Differences between the structures of bacterial, archaeal, and eukaryotic ribosomes account for the selective action of antibiotics. Even minor variations in the structure of ribosomes of different bacterial species may lead to idiosyncratic, species-specific interactions of the drugs with their targets. Although crystallographic structures of antibiotics bound to the peptidyl transferase center or the exit tunnel of archaeal (Haloarcula marismortui) and bacterial (Deinococcus radiodurans) large ribosomal subunits have been reported, it remains unclear whether the interactions of antibiotics with these ribosomes accurately reflect those with the ribosomes of pathogenic bacteria. Here we report X-ray crystal structures of the Escherichia coli ribosome in complexes with clinically important antibiotics of four major classes, including the macrolide erythromycin, the ketolide telithromycin, the lincosamide clindamycin, and a phenicol, chloramphenicol, at resolutions of â¼3.3 Ã -3.4 Ã . Binding modes of three of these antibiotics show important variations compared to the previously determined structures.
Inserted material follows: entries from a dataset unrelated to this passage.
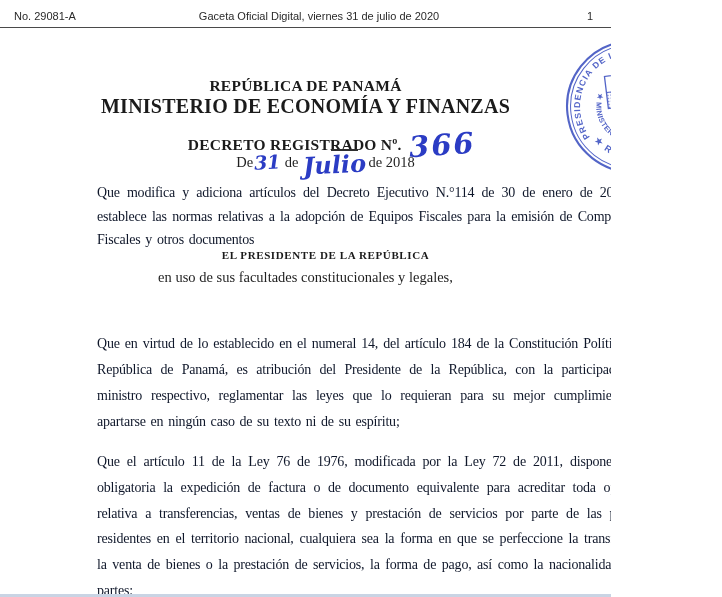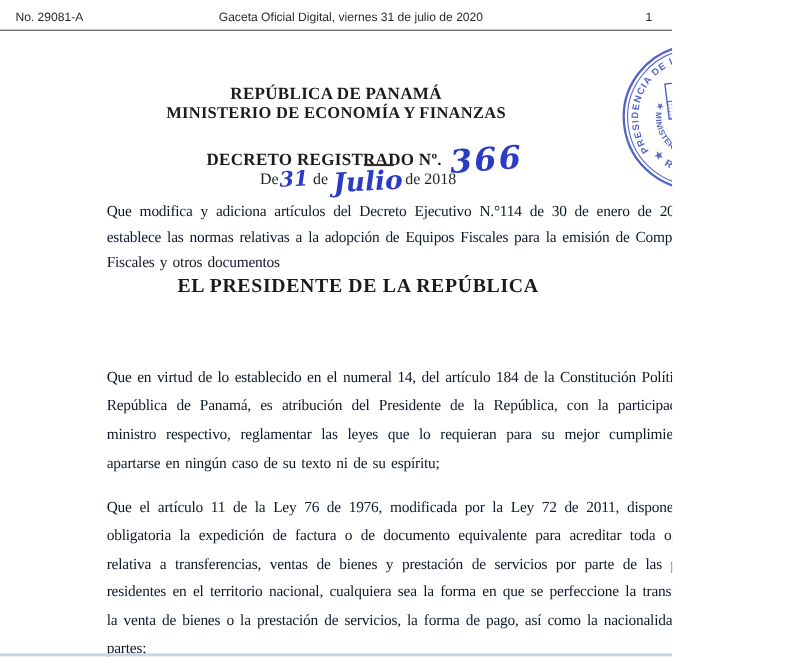"MINISTERIO DE ECONOMÍA Y FINANZAS" .lh2 { font-size: 15px -> 20px }
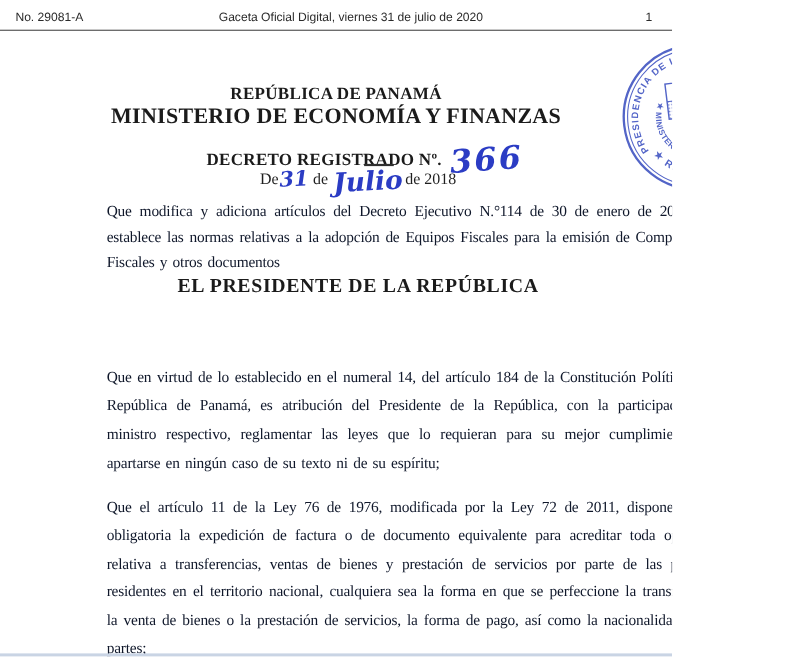"EL PRESIDENTE DE LA REPÚBLICA" .auth-title { font-size: 18px -> 11px }
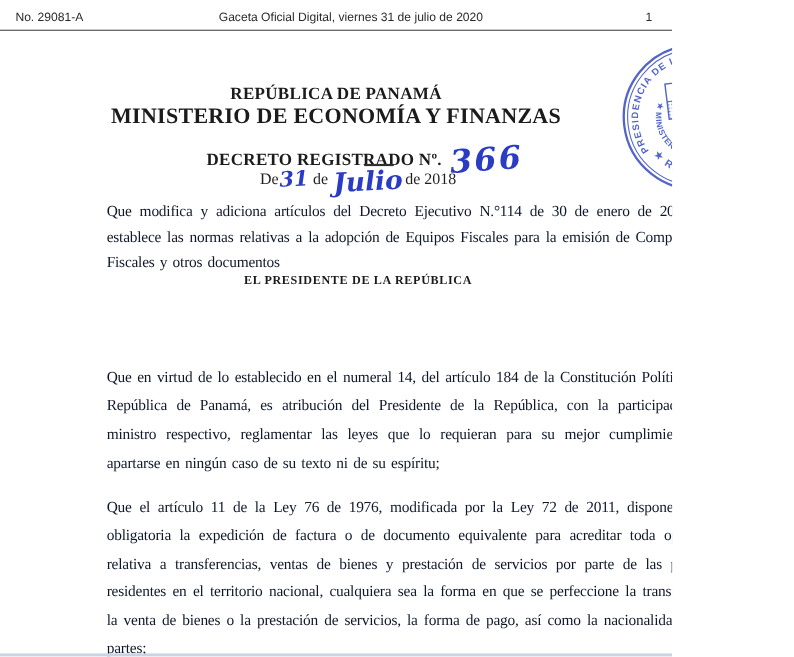"en uso de sus facultades" div.center-line { html: none -> <div>en uso de sus facultades constitucionales y legales,</div> }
Biochemical and structural evidence also indicates that interactions of telithromycin with the E. coli ribosome more closely resembles drug binding to ribosomes of bacterial pathogens. The present data further argue that the identity of nucleotides 752, 2609, and 2055 of 23S ribosomal RNA explain in part the spectrum and selectivity of antibiotic action.
Structures of the Escherichia coli ribosome with antibiotics bound near the peptidyl transferase center explain spectra of drug action.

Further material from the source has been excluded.